Record copy()/with()

Sun May 24 20:44:54 UTC 2020

On May 24, 2020, at 7:50 AM, forax at univ-mlv.fr wrote:
> ...I call it a “reconstructor”.
> 
> yes, it's a good name.

Glad you agree!

> ...A reconstructor makes the most sense for an inline type, but it
> also makes sense for identity types (as long as users are willing
> to eat the cost of making a new version of the object instead of
> side-effecting the old version).
> 
> I would say a reconstructor makes sense where there is a canonical constructor.

Very good point.  I suspect there are other uses where it makes
sense too:  For a single-field “wither” (special case, but maybe the
class designer likes it), or for a named-argument reconstructor
which is not canonical, but only lets you change a subset of the
fields, and/or field values within smaller limits (useful if the
canonical constructor is more private than the reconstructor).

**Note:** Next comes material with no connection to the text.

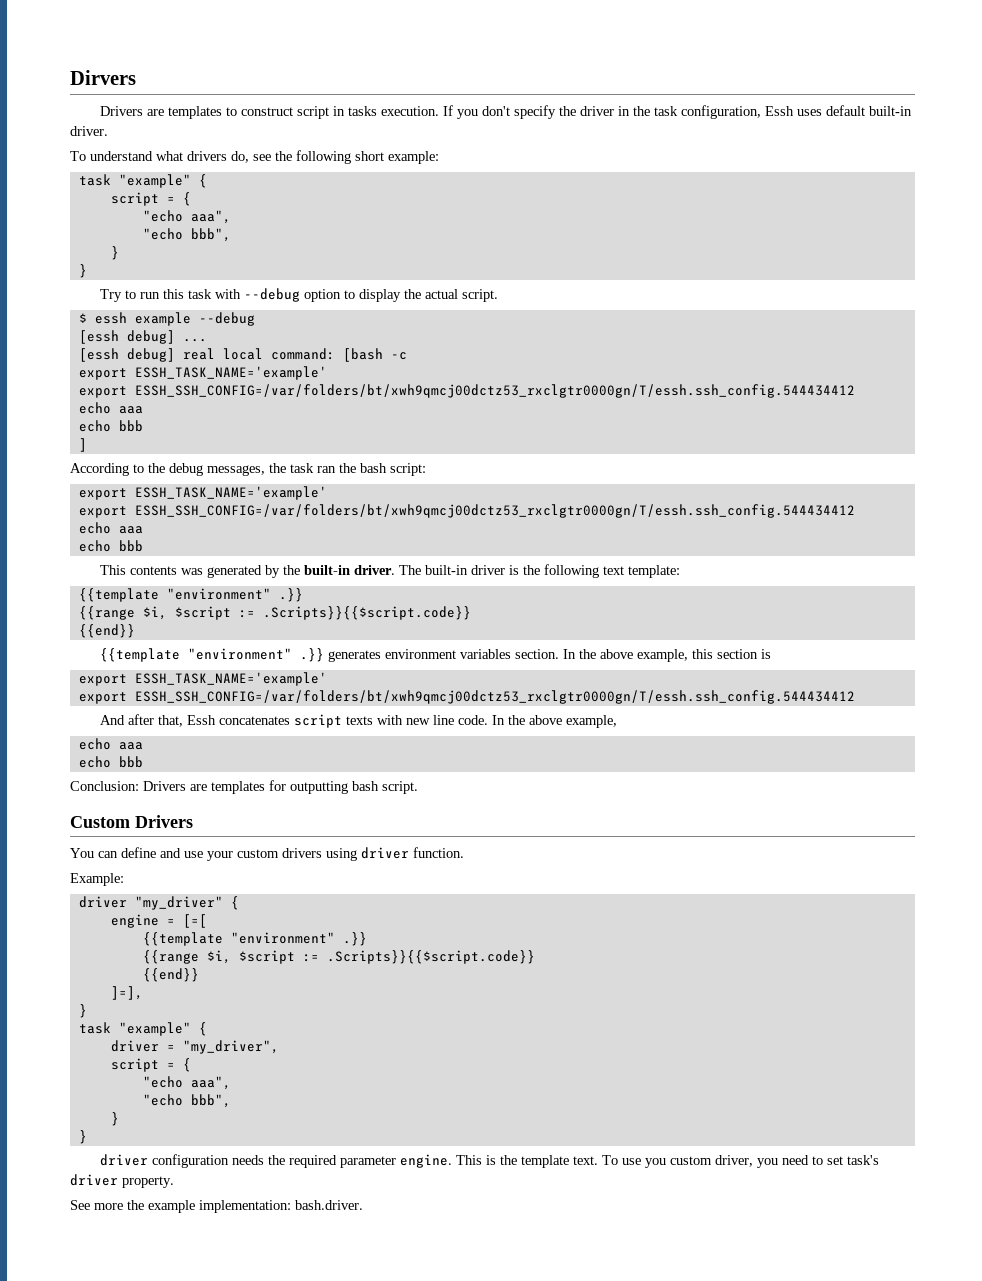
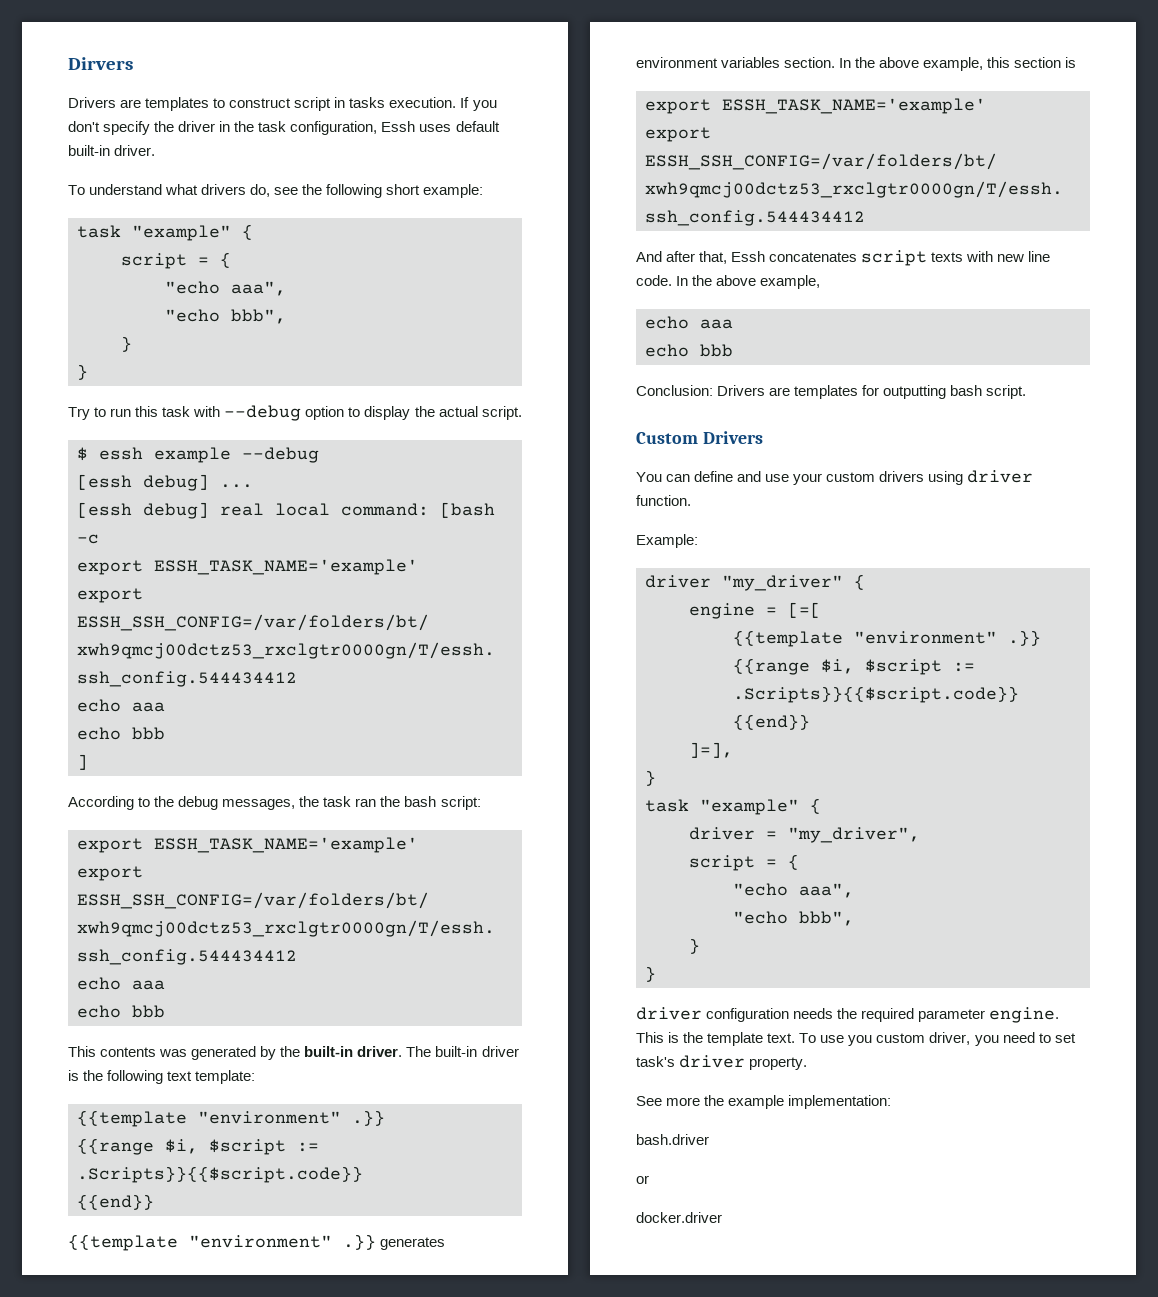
[295,1200,363,1210] bash.driver. -> [636,1134,709,1145] [636,1175,649,1184] [636,1212,722,1223] // bash.driver // or // docker.driver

Basically, the insight is that the canonical reconstructor provides
access to all possible names, but that may be too much, and so
lesser reconstructors (with names, probably) need to provide
restricted views.

> One thing we have not done is to figure out exactly what a canonical constructor means for a plain old Java class,
> it something we will have to figure out when introducing inline classes because all inline classes are not record classes.

Yep.  See above:  I think there is a range of possibilities.

>> ...An explicitly declared reconstructor would fulfill this goal.
> 
> yes, but given that we already provide a canonical constructor, i don't see the point of not providing the corresponding reconstructor.

Yes.  The CC associates closely with a canonical deconstructor
(matcher) and a canonical reconstructor.

>> 
>> A reconstructor, as opposed to a “wither” feature, would also scale
>> from one argument to any number of arguments.
>> 
> 
> yes, as Tagir said, being able to set several fields at the same time allows to keep the invariants right.

+1 I don’t know how to express this nicely in concrete notation,
but each field could express the fragment of the (re/de)constructor
logic that pertains to it, in isolation.  That would cover clipping,
validation, defensive copying, etc.  And then the bodies of the
(re/de)constructors would be mostly empty, because they would
contain only the logic which ensures coherence between multiple
fields (such as a “same sign” constraint).  To be clear:  I’m not
sure if that would pay for itself as a Java language feature, but
I’m on the lookout for the distinction between “what a constructor
does on a single object field” vs. “what a constructor does for
the object as a whole.

>> 
>> ...Well, this is an argument for keyword-based constructors also.
>> And reconstructors as well.  (See the connection?  It’s 1.25 things
>> here not 2 things.)
>> 
> yes, but introducing named arguments constructors without named arguments methods is weird.
> That said, there is a difference between the two, at least if i understand correctly what they have done in C# (which has two different syntaxes for named arguments and named argument constructors for record),
> Using your cursor example, a cursor on an array can be defined like this
>   record Cursor(int offset, String... array) {
>    String item() { return array[offset]; }
>   }
>   var cursor = new Cursor(0, "foo", "bar");
> and to update the offset
>   cursor = cursor.with("offset", cursor.offset() + 1);
> 
> what C# does by introducing a special syntax is to says that inside the method call to with, this doesn't reference the enclosing class but the current cursor,
> so 'offset' in the right hand side of the expression refers to the cursor offset
>   cursor = cursor with { offset = offset + 1 }

OK, yes; I phrased the translation strategy suggestions in the terms
you set (key/val/key/val), but it’s better to have something that looks
like a higher-order function that can tweak all the fields.  Then
there are no stringy names, just carefully adjusted scope rules.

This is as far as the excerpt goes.